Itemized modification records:

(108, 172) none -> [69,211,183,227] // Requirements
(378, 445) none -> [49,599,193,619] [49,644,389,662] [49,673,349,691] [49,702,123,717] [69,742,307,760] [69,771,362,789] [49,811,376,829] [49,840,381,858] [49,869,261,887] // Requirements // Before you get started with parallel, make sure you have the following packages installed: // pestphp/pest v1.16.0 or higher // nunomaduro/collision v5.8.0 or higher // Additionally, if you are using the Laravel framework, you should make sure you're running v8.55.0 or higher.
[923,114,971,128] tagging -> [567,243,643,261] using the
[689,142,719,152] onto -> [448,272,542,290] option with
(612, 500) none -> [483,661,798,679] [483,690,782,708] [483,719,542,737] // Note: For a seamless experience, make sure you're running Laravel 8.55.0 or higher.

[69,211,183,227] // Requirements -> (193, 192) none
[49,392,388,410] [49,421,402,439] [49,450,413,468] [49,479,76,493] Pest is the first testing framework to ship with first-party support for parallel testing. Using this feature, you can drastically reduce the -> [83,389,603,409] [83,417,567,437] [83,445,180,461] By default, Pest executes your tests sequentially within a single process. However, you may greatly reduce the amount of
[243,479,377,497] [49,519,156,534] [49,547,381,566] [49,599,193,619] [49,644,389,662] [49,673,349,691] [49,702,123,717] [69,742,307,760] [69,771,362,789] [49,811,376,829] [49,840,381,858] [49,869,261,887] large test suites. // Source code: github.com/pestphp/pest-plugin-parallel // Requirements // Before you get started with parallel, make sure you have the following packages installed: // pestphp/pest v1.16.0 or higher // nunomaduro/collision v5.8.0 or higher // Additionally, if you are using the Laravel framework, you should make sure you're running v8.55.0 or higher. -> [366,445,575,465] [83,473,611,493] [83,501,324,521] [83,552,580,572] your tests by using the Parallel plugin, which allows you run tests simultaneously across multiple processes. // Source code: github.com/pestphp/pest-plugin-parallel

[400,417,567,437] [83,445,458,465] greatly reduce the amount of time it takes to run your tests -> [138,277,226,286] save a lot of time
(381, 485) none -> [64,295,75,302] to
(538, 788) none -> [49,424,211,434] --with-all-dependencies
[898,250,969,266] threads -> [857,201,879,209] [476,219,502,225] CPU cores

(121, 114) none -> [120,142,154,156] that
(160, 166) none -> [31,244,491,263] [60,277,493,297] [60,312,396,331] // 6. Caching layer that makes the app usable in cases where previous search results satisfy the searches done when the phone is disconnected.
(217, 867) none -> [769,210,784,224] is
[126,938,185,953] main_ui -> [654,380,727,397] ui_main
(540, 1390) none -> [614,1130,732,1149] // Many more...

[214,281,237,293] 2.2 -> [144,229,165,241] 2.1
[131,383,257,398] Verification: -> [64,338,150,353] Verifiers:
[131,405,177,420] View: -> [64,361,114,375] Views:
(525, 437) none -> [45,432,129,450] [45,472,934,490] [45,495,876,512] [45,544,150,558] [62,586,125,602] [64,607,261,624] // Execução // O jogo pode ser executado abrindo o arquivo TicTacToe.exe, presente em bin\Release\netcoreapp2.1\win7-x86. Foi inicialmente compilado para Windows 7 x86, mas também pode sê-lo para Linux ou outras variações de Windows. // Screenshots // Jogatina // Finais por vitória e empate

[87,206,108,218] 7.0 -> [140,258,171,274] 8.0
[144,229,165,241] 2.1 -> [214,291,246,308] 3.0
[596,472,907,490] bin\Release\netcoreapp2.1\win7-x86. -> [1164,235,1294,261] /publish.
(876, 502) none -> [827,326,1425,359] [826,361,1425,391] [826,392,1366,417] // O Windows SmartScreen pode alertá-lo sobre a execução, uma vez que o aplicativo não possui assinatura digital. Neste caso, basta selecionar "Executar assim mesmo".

### Exercise prompt
Both end lines included, restate word for word the lines above from the line with "(121, 114) none -> [120,142,154,156] that" to the line with "(540, 1390) none", and nothing else.

### Exercise output
(121, 114) none -> [120,142,154,156] that
(160, 166) none -> [31,244,491,263] [60,277,493,297] [60,312,396,331] // 6. Caching layer that makes the app usable in cases where previous search results satisfy the searches done when the phone is disconnected.
(217, 867) none -> [769,210,784,224] is
[126,938,185,953] main_ui -> [654,380,727,397] ui_main
(540, 1390) none -> [614,1130,732,1149] // Many more...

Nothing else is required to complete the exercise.